VeCreaは、ユーザーが自身の情報を主体的に管理できるユーザー主権型のID管理環境を提供するプラットフォーム。デジタル証明書(VC:Verifiable Credentials)を用いた高度なID管理と、既存IdPを生かした軽量なID管理の双方に対応しており、企業は活用段階やニーズに応じて最適な方式を柔軟に選択できる。
ユーザー主権型のID管理環境により、ID統合プロジェクトで発生してきた大規模な名寄せ工程を大幅に削減し、移行リスクの最小化、導入スピードの向上、プライバシー保護、運用コストの最適化を同時に実現する。
電通総研では、生成AIの普及やデータ連携の高度化により、「誰が・どの情報を・どこまで利用できるのか」を適切に証明し、制御できるトラスト基盤の重要性が急速に高まっていると説明する。さらに企業内では、会員管理基盤やアプリ、業務システム、グループ会社を含む複数のIdPが並立し、ユーザー情報が分散する構造が発生している。その結果、IDの重複や名寄せ作業に伴う膨大な工数、システム統合プロジェクトの長期化・高コスト化に加え、情報が散在することによるセキュリティリスクの増大など、さまざまな課題が顕在化しているという。
こうした課題に対応するため、電通総研は2022年からVCを発行・管理・検証するソリューションの開発を進めてきた。2025年からは複数業界との共創型PoCを実施し、実運用に耐えうる機能性・信頼性を検証した。そこで得られた知見をもとに製品の完成度を高め、今回商用提供を開始した。
VeCreaは、VCを活用し、信頼できる情報を安全に発行・検証できる認可・認証プラットフォーム。必要最小限の情報開示と即時検証により、既存IdPを生かしながら、金融・製造・サービス・公共分野まで幅広いユースケースで安全な情報連携を実現する。
VeCreaは、ユーザーが自身のIDを基点に他サービスとのひも付けに同意する「ユーザー主導」の仕組みを採用することで、企業側の推測や判断に依存しないID統合を実現する。これにより、従来必須とされてきた名寄せ工程を大幅に削減し、導入期間の短縮、コスト抑制、プライバシー保護の強化を同時に支援する。

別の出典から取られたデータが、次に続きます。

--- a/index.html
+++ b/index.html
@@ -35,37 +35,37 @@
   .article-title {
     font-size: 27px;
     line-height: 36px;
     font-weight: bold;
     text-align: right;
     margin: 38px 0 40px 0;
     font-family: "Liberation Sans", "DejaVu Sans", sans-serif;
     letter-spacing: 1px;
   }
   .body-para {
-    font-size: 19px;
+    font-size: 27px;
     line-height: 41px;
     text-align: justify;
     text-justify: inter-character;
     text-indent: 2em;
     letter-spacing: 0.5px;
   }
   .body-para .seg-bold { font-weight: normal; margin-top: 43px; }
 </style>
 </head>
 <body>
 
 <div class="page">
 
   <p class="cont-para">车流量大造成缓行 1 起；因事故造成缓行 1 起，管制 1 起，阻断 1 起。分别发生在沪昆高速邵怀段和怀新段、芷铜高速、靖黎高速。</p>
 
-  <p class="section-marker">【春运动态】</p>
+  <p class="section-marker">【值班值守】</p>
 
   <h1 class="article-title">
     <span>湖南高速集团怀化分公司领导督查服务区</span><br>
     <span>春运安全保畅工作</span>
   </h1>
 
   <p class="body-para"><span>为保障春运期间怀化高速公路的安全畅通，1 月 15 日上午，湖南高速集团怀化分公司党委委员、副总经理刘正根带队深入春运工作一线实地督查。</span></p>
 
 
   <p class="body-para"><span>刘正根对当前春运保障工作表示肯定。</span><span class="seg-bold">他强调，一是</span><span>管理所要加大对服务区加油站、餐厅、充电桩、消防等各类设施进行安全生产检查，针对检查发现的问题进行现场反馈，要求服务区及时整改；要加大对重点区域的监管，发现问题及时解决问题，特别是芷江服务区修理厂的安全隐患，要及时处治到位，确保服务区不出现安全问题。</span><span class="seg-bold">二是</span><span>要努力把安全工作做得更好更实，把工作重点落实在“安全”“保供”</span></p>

また、既存のIdPを置き換えることなく、その上位レイヤーでIDをつなぐ設計を採用している。このアーキテクチャにより、VCを用いた高度なID管理方式にも、既存IdPを活用する軽量な方式にも柔軟に対応可能で、企業は自社の状況や移行余力に応じて段階的に統合を進められる。
電通総研は今後、VeCreaを活用してAIエージェントに権限を委任する決済・予約機能の開発を計画している。また、VeCreaをSaaSとして提供することも視野に入れ、業界横断での相互運用を可能にする基盤へと製品の機能強化を推進するとしている。